Prompt | Could you print the stretch of lines below from the one with "background: #f97316 ->" through the one with "html: none ->", exactly as they stand and without any pictures?
** Opening Extracted information block **
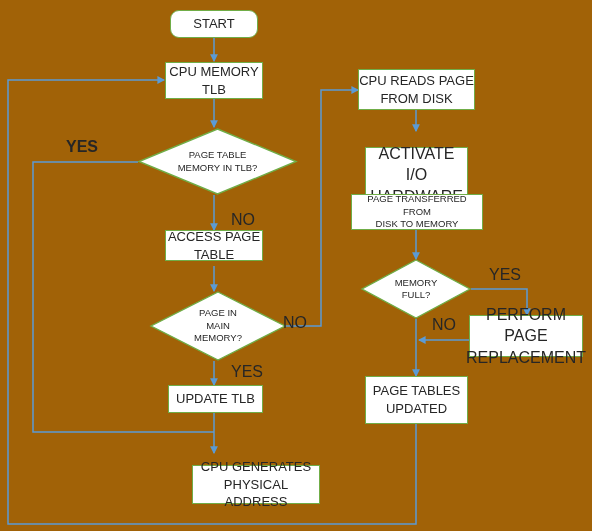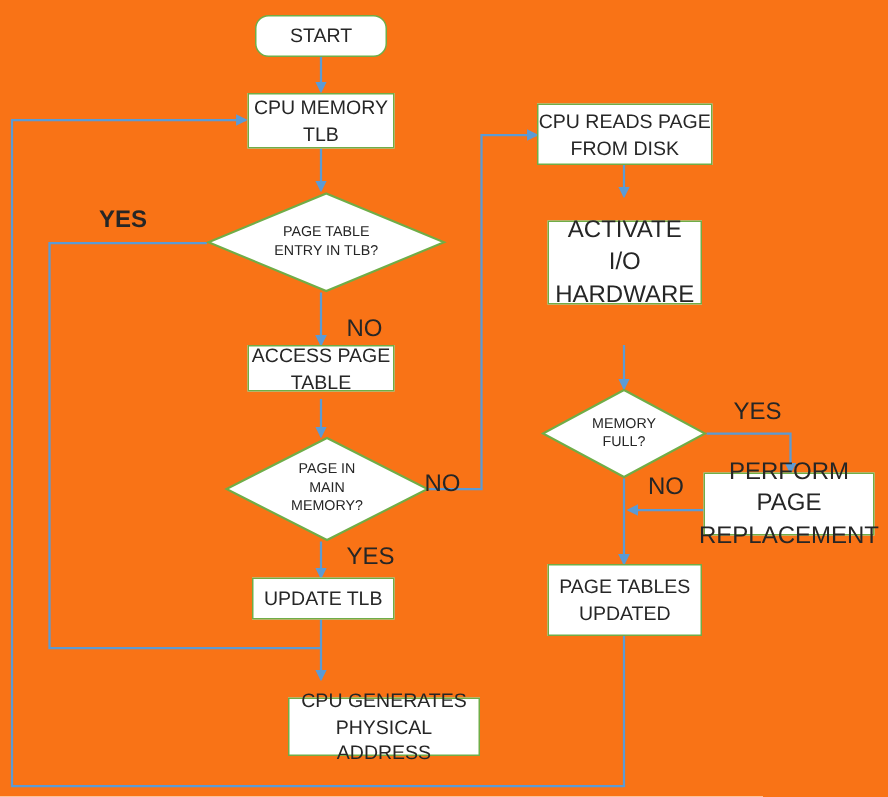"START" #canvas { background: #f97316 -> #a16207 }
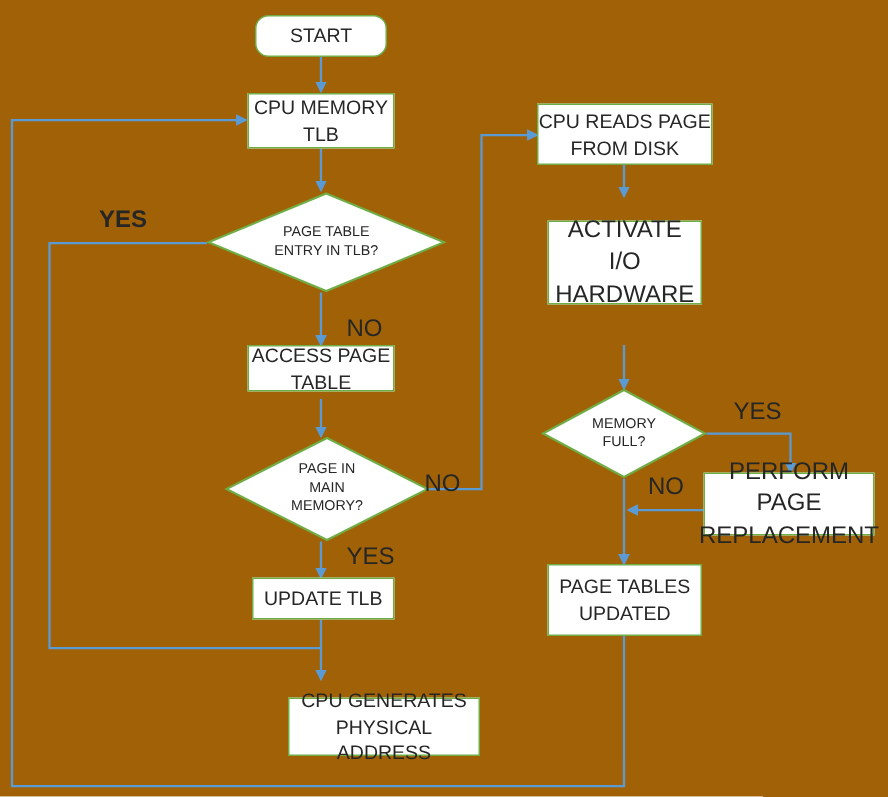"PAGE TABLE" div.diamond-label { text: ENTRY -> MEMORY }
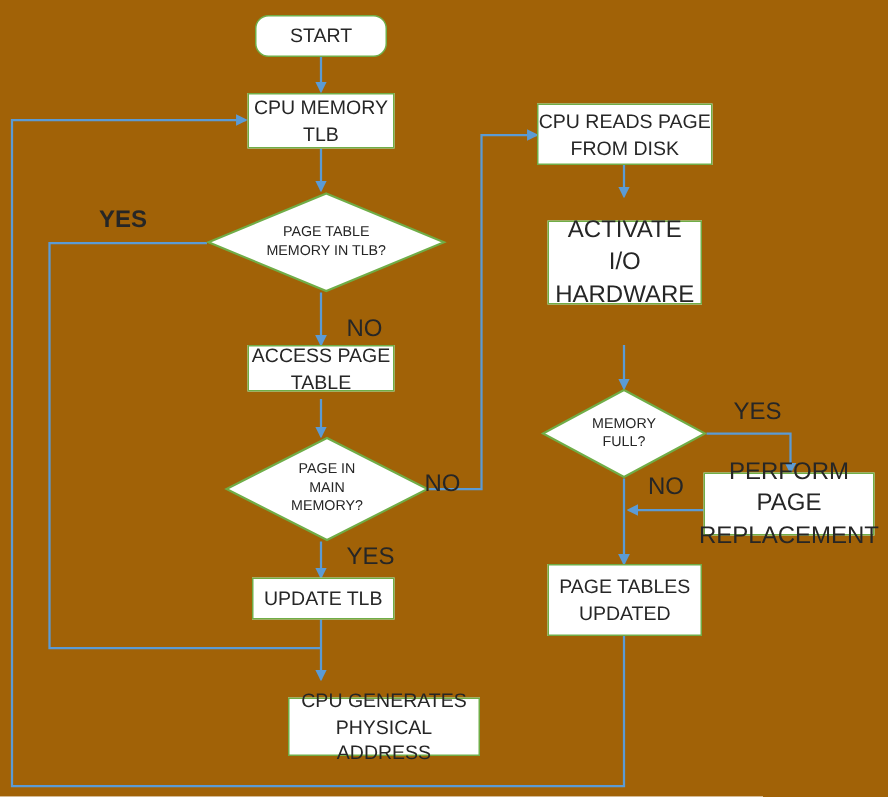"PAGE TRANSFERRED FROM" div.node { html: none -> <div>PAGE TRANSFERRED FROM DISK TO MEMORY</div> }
** Closing Extracted information block **
** Opening Extracted information block **
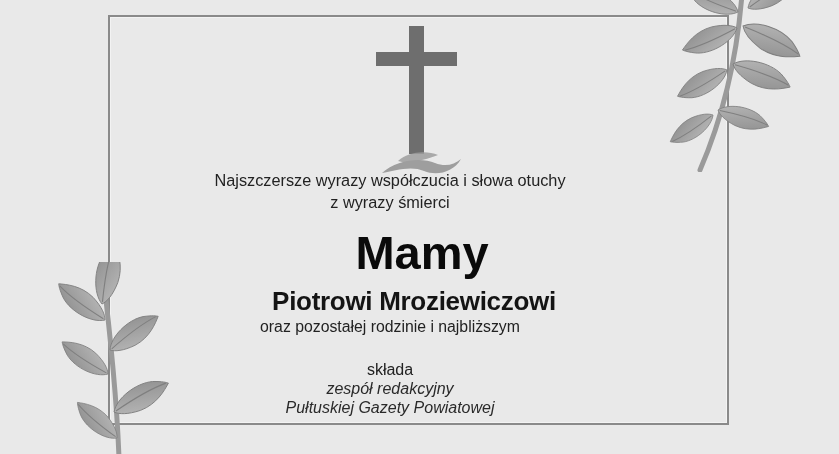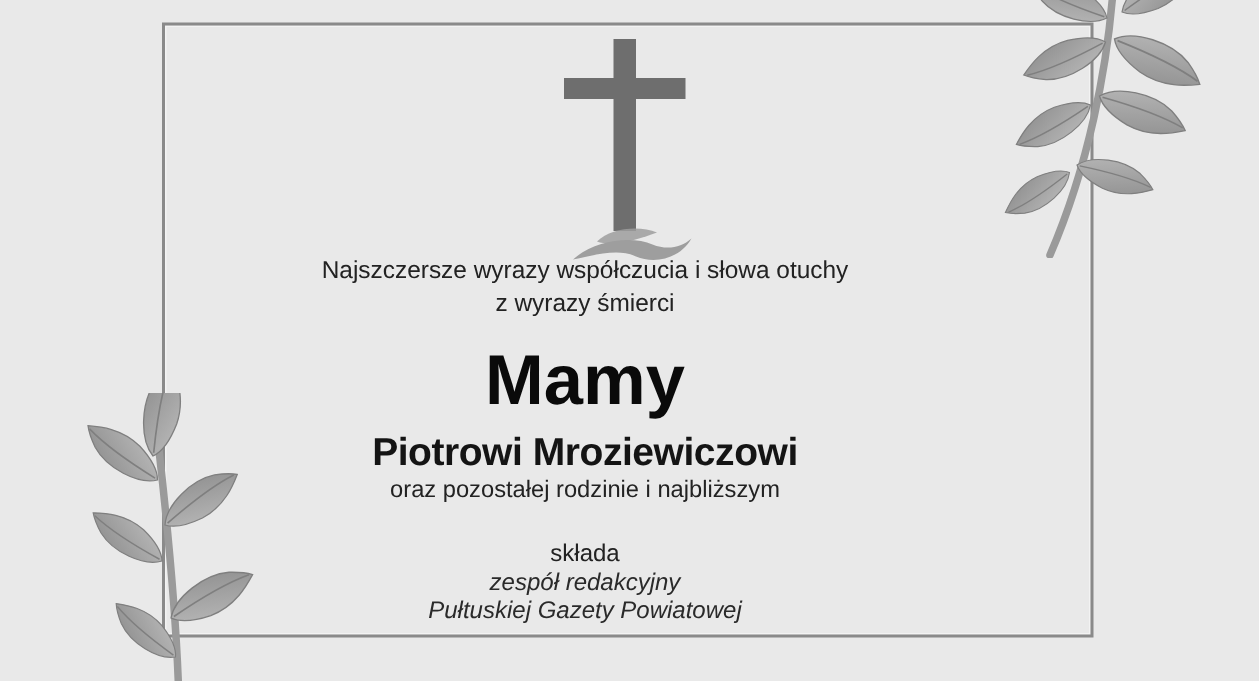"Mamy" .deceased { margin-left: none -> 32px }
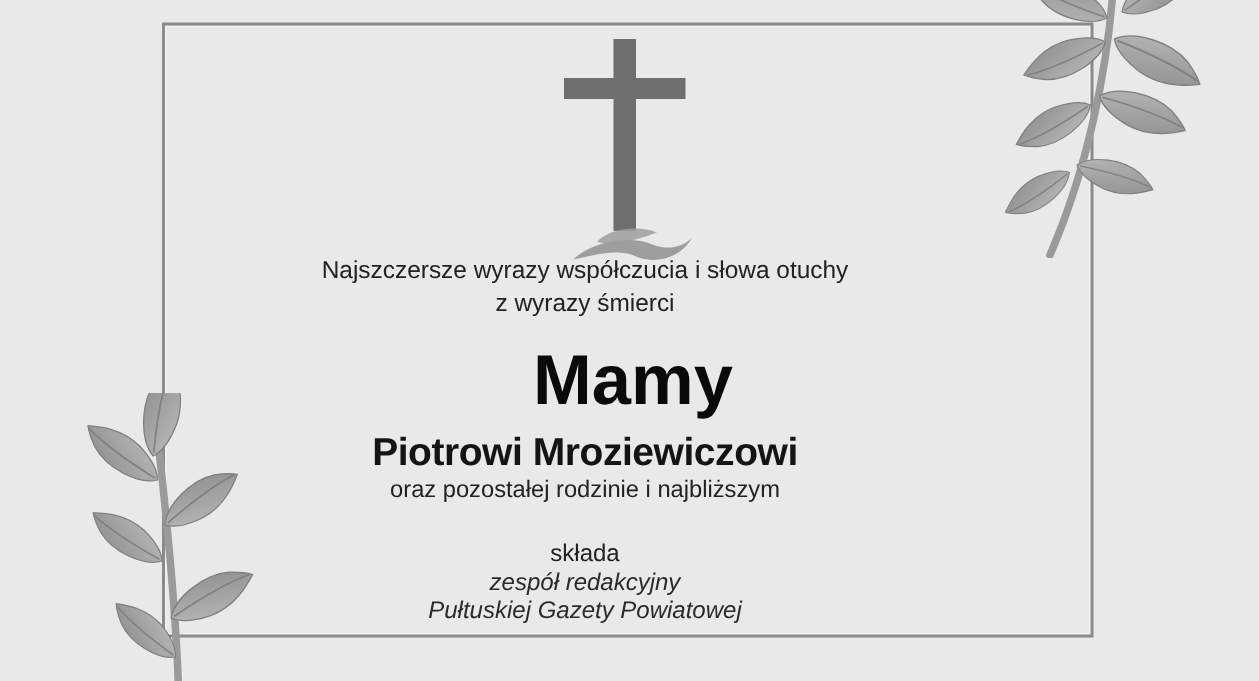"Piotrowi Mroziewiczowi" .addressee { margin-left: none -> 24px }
** Closing Extracted information block **
Worked solution |
"START" #canvas { background: #f97316 -> #a16207 }
"PAGE TABLE" div.diamond-label { text: ENTRY -> MEMORY }
"PAGE TRANSFERRED FROM" div.node { html: none -> <div>PAGE TRANSFERRED FROM DISK TO MEMORY</div> }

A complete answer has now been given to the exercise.